Table of Contents

Project Statement and Goals
Motivation and Background
Data Description
EDA
Data Cleaning
Metrics
Model Training
Interpreting the Model
Model Testing and Results
Conclusion and What’s Next
Literature Review

Conclusion and What’s Next

Conclusion

We have far from cutting edge results, but we built a system that returns reasonable results and is close in r-precision to some teams on the Spotify MPD Competition site: see here.

We gained experience working with a large dataset in which observations are largely categorical text data. We have gleaned insight into what happens on Spotify servers when we load up this week’s ‘Your Discovered Weekly’ and hit play. More broadly, we have enaged with the inner workings of technology that for most people just works.

Expanding the Project’s Scope

Working with 1,000,000 Playlists

One idea we could use to better handle computing on the full dataset is principal component analysis. By narrowing down our set of features we could train models faster and experiment more with model tuning. We did create a visualization to see how we can differentiate between match = 0 and match = 1 tracks using the first 2 principal components. We can see that even just two components with 41,000 playlists loaded start to discriminate between our two target categories. It would be fascinating to think more about how this works and what the right number of components would be for an accurate model that is also easier to train on a large percentage of the data.

Principal Component Analysis code:

#Can't do sklearn PCA on sparse matrix object, use TruncatedSVD instead
from sklearn.decomposition import TruncatedSVD
pca_transformer = TruncatedSVD(2).fit(X_train) 
X_train_2d = pca_transformer.transform(X_train)
X_test_2d = pca_transformer.transform(X_test)

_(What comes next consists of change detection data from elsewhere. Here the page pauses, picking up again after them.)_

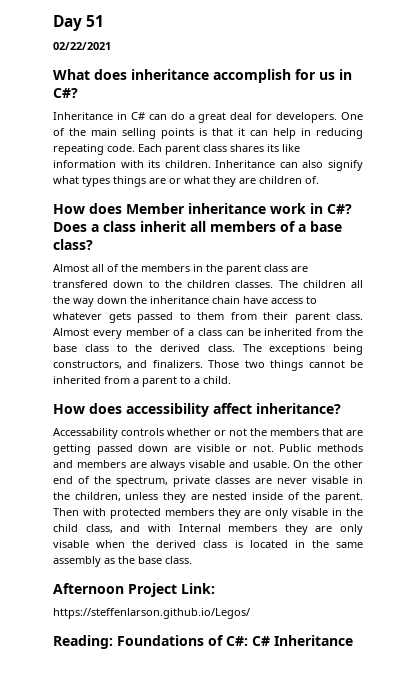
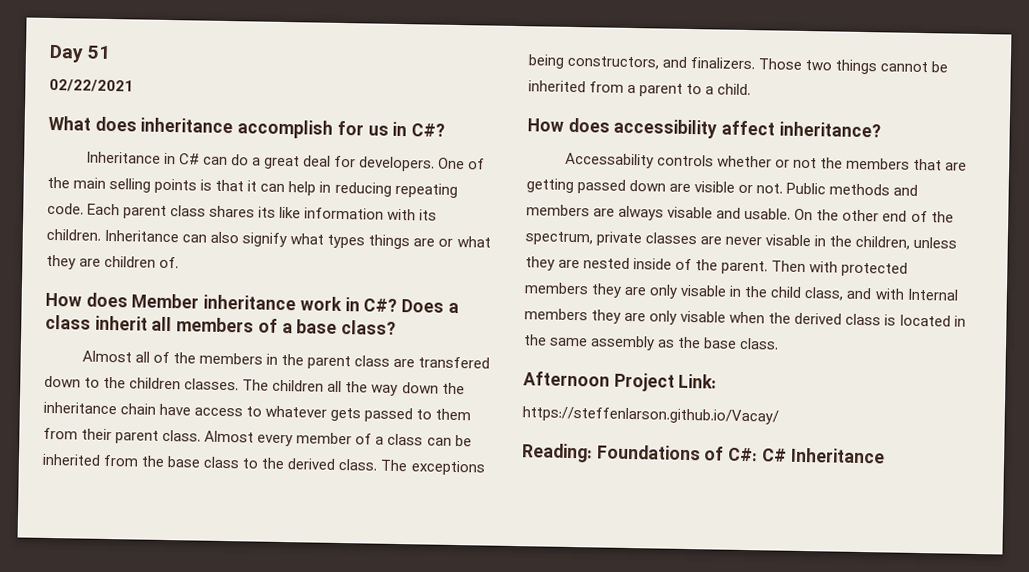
[53,608,250,619] https://steffenlarson.github.io/Legos/ -> [522,406,779,425] https://steffenlarson.github.io/Vacay/

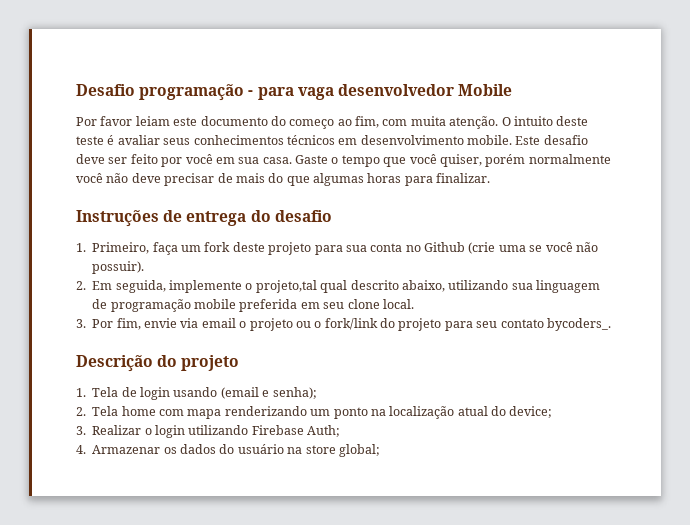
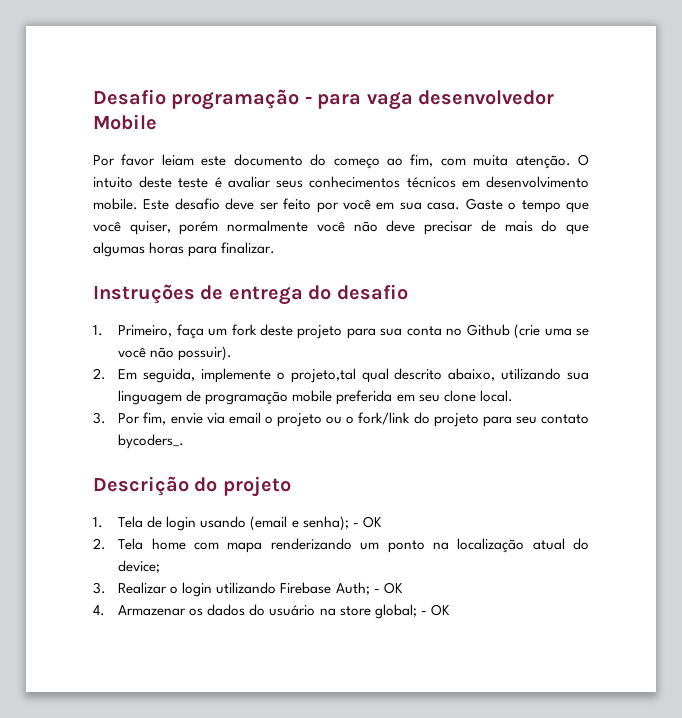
(317, 393) none -> [352,516,382,528] - OK
(341, 431) none -> [373,582,403,594] - OK
(380, 450) none -> [420,604,450,616] - OK

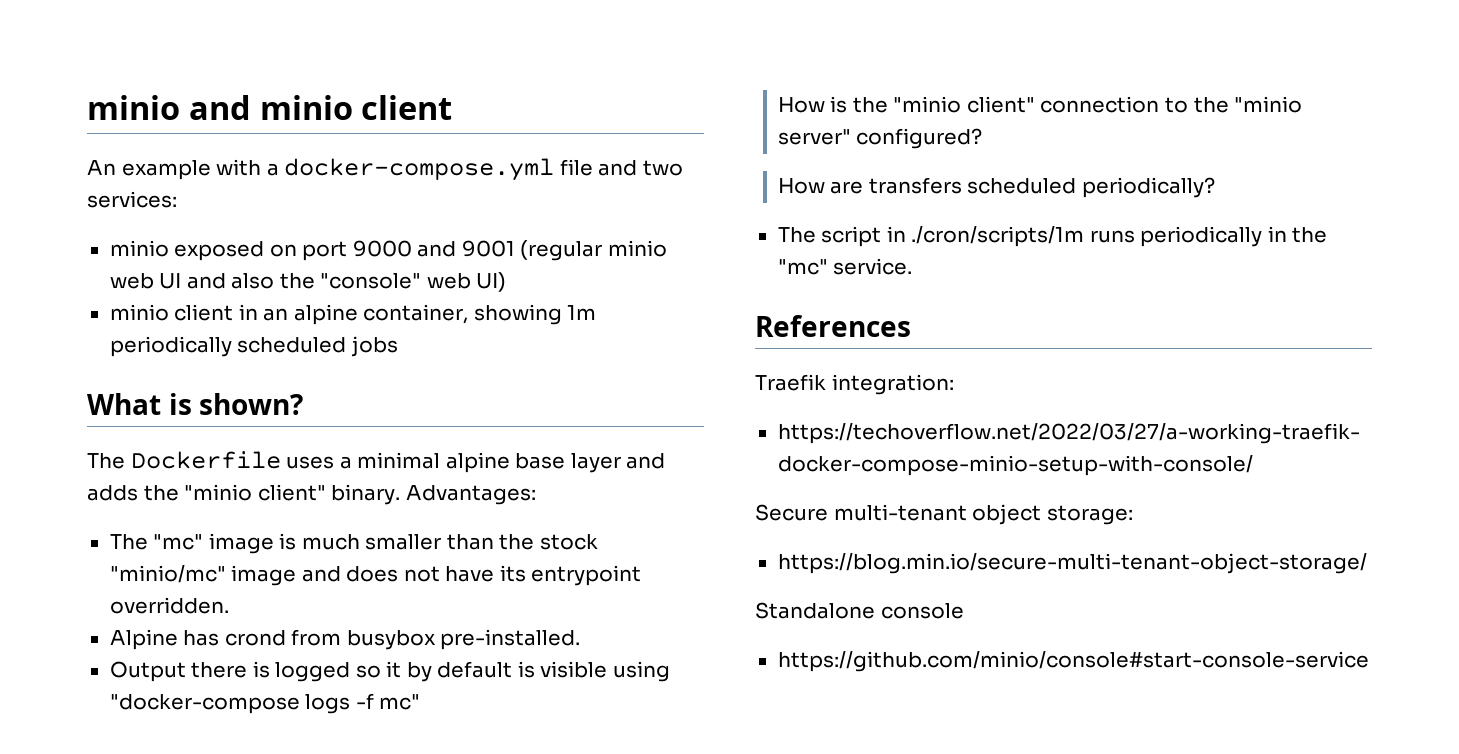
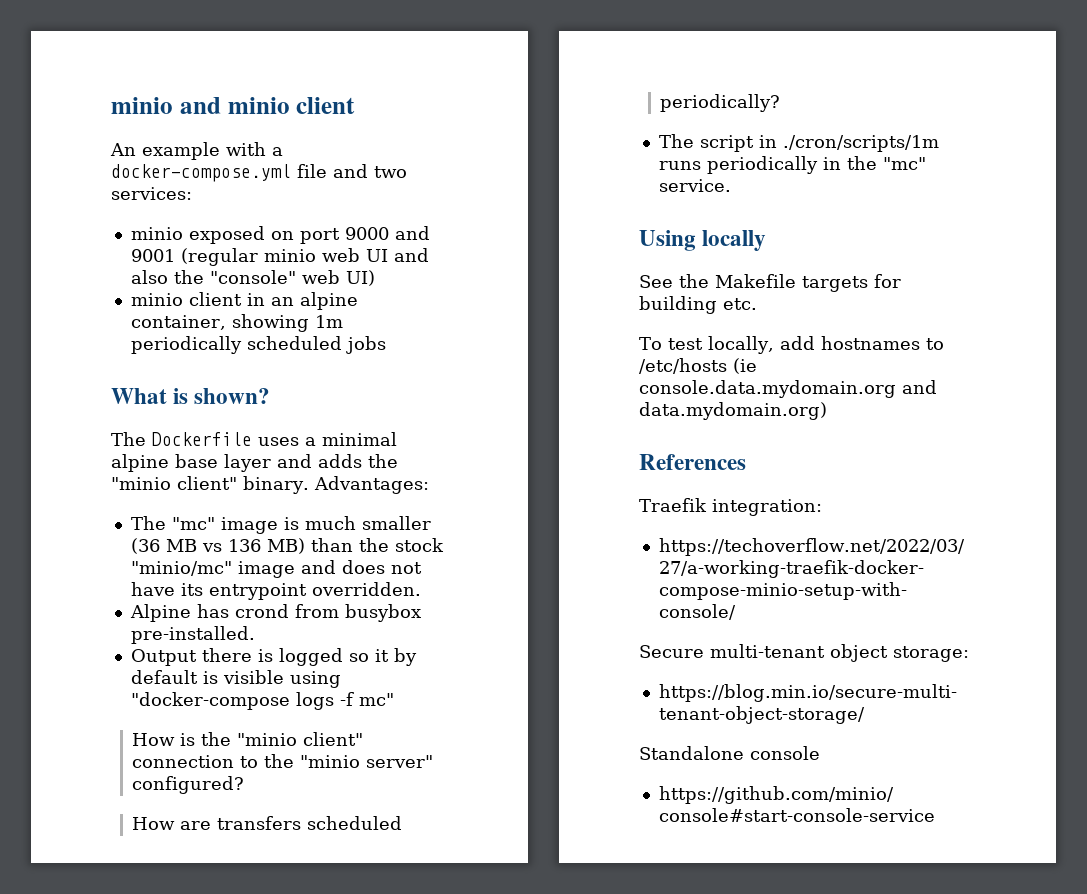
(442, 542) none -> [130,538,305,554] (36 MB vs 136 MB)
(913, 266) none -> [639,230,767,251] [639,274,901,292] [639,296,757,314] [639,336,944,354] [639,358,757,374] [639,380,937,398] [639,402,827,420] // Using locally // See the Makefile targets for building etc. // To test locally, add hostnames to /etc/hosts (ie console.data.mydomain.org and data.mydomain.org)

Plot Credit to HW4 and lab for code template

colors = ['b', 'r']
label_text = ["Not Match", "Match"] 
plt.figure(figsize = (10,6))
for cur_quality in [0, 1]:
    cur_df = X_train_2d[y_train == cur_quality] 
    plt.scatter(
        cur_df[:, 0],
        cur_df[:, 1], 
        c=colors[cur_quality], 
        label=label_text[cur_quality])
plt.xlabel("PCA Dimension 1", fontsize = 13)
plt.ylabel("PCA Dimention 2", fontsize = 13)
plt.title("Scatter plots of top 2 PCA Components for Feature Data", fontsize = 15) 
plt.tick_params(labelsize = 13)
plt.grid(alpha = 0)
plt.legend();

Note the Data Cleaning section of this site: we have populated each playlist in our dataset with randomly choosen songs that were not originally present. These songs are equal in number to the songs that actually belong to the playlist as choosen by Spotify users. The songs that were originally present we label with the target category match = 1 and the randomly assigned songs are labeled with the target category match = 0 fig1

Separating a Validation Set and Tuning Hyperparameters

With more time we could split our data into a 60-20-20% train-validation-test split and really dig into discovering the best hyperparameters. We could get further intuition for AbaBoost and ground our parameter decisions by visualizing how test performance varies by number of estimators and depth of tree.

More Models

We would love to try more models and possibly even experiment with stacking them. It was an ensemble method that won the famous Netflix Competition, and stacking has proven itself time and again since for some of the most difficult classification tasks. Perhaps we could find the faults with AdaBoost for this task and discover other models that compliment its weaknesses. It will be particularly instructive to see how neural networks could handle the MPD. We’ve also heard wonderful things about the potential of XGBoost and CatBoost so we will explore.

Taking advantage of the Million Song Dataset

The MSD holds song specific feature information that would be useful for a model to be able to further recognize similarities between songs and recommend songs to a user that exhibit the qualities that user indicates they like by the name and description of their playlist, as well as the songs they already added.

Leveraging Spotify’s API

R-Precision is not the most heartening metric. The most exciting part of this project is the ability to make recommendations for our own playlists to get a more palpable sense of the model’s ability. The function that we created for making our own playlists, detailed in Metrics, leaves some things to be desired. By using the Spotify API, we could more fluidly choose tracks for unique playlists and interact with our model.